- [Problem statement]: Identify each line below that contains the word "free", and copy it out.

[Dataset excerpts]
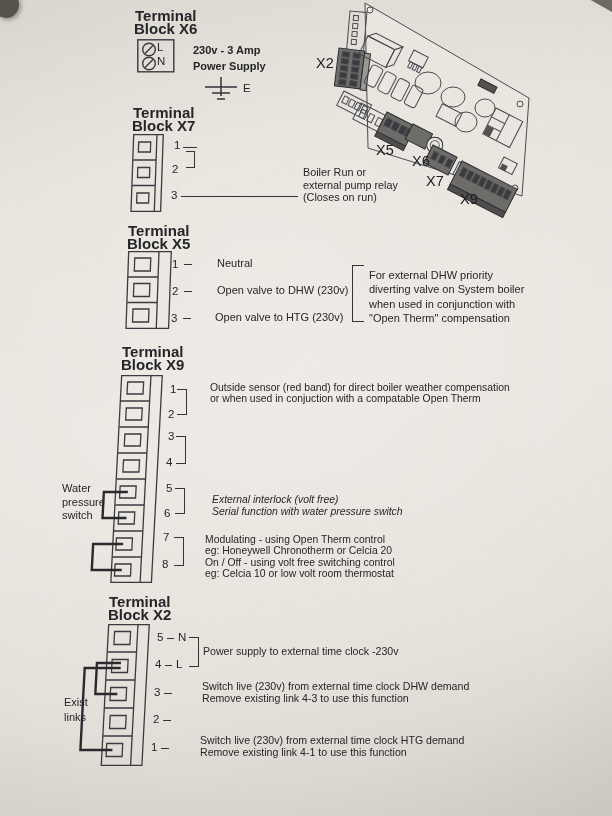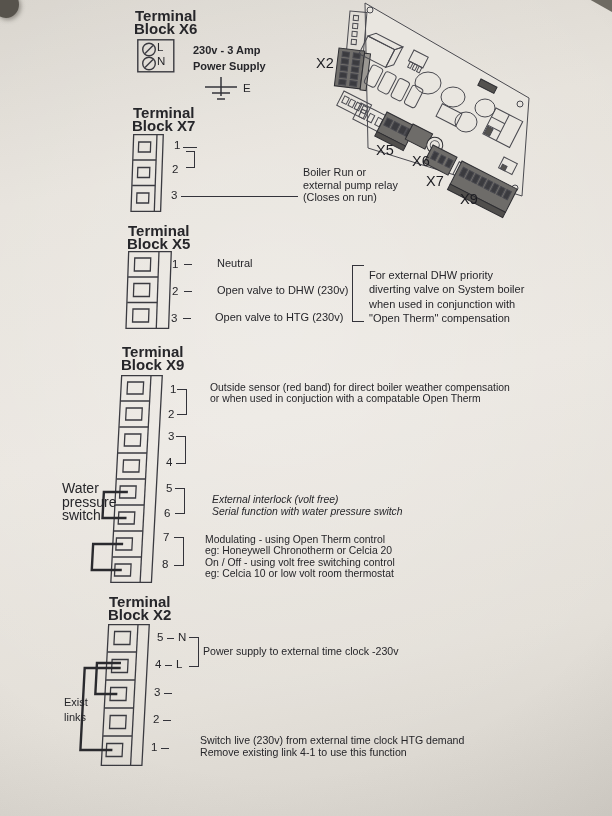--- a/index.html
+++ b/index.html
@@ -293,21 +293,21 @@
   <div class="t" style="left:212px;top:494px;font-size:10.4px;line-height:11.5px;font-style:italic;">
     <div>External interlock (volt free)</div>
     <div>Serial function with water pressure switch</div>
   </div>
   <div class="t" style="left:205px;top:534px;font-size:10.4px;line-height:11.4px;">
     <div>Modulating - using Open Therm control</div>
     <div>eg: Honeywell Chronotherm or Celcia 20</div>
     <div>On / Off - using volt free switching control</div>
     <div>eg: Celcia 10 or low volt room thermostat</div>
   </div>
-  <div class="t" style="left:62px;top:482px;font-size:14px;line-height:13.6px;">
+  <div class="t" style="left:62px;top:482px;font-size:11px;line-height:13.6px;">
     <div>Water</div>
     <div>pressure</div>
     <div>switch</div>
   </div>
 
   <div class="t hd" style="left:108px;top:596px;">
     <div>Terminal</div>
     <div>Block X2</div>
   </div>
   <svg class="blk" style="left:82px;top:624px;transform:skewX(-3deg);transform-origin:26px 0;" width="70" height="142" viewBox="-26 0 70 142" fill="none" stroke="#3a3a40" stroke-width="1.3">
@@ -332,20 +332,24 @@
   <div class="tick" style="left:165px;top:665px;width:7px;"></div>
   <div class="t" style="left:176px;top:658px;font-size:11.5px;">L</div>
   <div class="brR" style="left:189px;top:637px;width:9px;height:28px;"></div>
   <div class="t" style="left:154px;top:686px;font-size:11.5px;">3</div>
   <div class="tick" style="left:164px;top:693px;width:8px;"></div>
   <div class="t" style="left:153px;top:713px;font-size:11.5px;">2</div>
   <div class="tick" style="left:163px;top:720px;width:8px;"></div>
   <div class="t" style="left:151px;top:741px;font-size:11.5px;">1</div>
   <div class="tick" style="left:161px;top:748px;width:8px;"></div>
   <div class="t" style="left:203px;top:645px;font-size:10.6px;">Power supply to external time clock -230v</div>
+  <div class="t" style="left:202px;top:680px;font-size:10.6px;line-height:12.4px;">
+    <div>Switch live (230v) from external time clock DHW demand</div>
+    <div>Remove existing link 4-3 to use this function</div>
+  </div>
   <div class="t" style="left:200px;top:734px;font-size:10.6px;line-height:12.4px;">
     <div>Switch live (230v) from external time clock HTG demand</div>
     <div>Remove existing link 4-1 to use this function</div>
   </div>
   <div class="t" style="left:50px;top:695px;font-size:11px;line-height:14.5px;margin-left:14px;">
     <div>Exist</div>
     <div>links</div>
   </div>
 
 

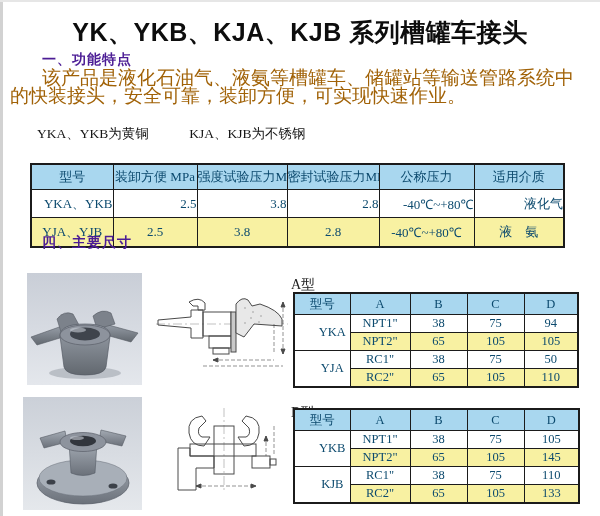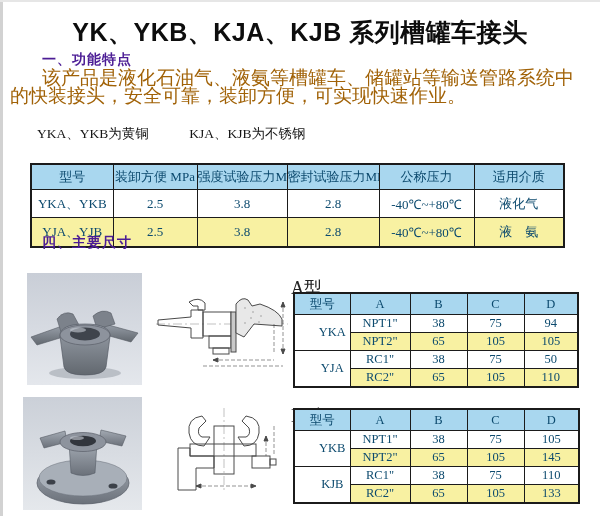--- a/index.html
+++ b/index.html
@@ -27,24 +27,24 @@
   .materials-line{position:absolute;left:37px;top:125px;font-size:13.5px;color:#151515;font-family:Liberation Serif, serif;}
 
   table{border-collapse:collapse;table-layout:fixed;text-align:center;color:#0c4a6e;}
   .perf{
     position:absolute;left:30px;top:163px;width:533px;
     font-family:"Liberation Serif",serif;font-size:13px;
     border:2px solid #1b1b1b;
   }
   .perf th,.perf td{border:1px solid #1b1b1b;padding:0;overflow:hidden;white-space:nowrap;}
   .perf thead th{background:#a9d7ef;height:24px;font-weight:normal;}
-  .perf .r-white td{height:27px;background:#ffffff;}
+  .perf .r-white td{height:27px;background:#ffffff;text-align:right;}
   .perf .r-yellow td{height:28px;background:#f8f1a2;}
 
-  .tlabel{position:absolute;font-family:"Liberation Serif",serif;font-size:18px;color:#222;}
+  .tlabel{position:absolute;font-family:"Liberation Serif",serif;font-size:14px;color:#222;}
   .label-a{left:291px;top:276px;}
   .label-b{left:291px;top:404px;}
 
   .dim{
     font-family:"Liberation Serif",serif;font-size:12.5px;
     border:2px solid #1b1b1b;position:absolute;
   }
   .dim th,.dim td{border:1px solid #1b1b1b;padding:0;overflow:hidden;white-space:nowrap;}
   .dim thead th{background:#a9d7ef;height:20px;font-weight:normal;}
   .dim td{height:17px;background:#ffffff;}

- [Expected answer]:
     <div>External interlock (volt free)</div>
     <div>On / Off - using volt free switching control</div>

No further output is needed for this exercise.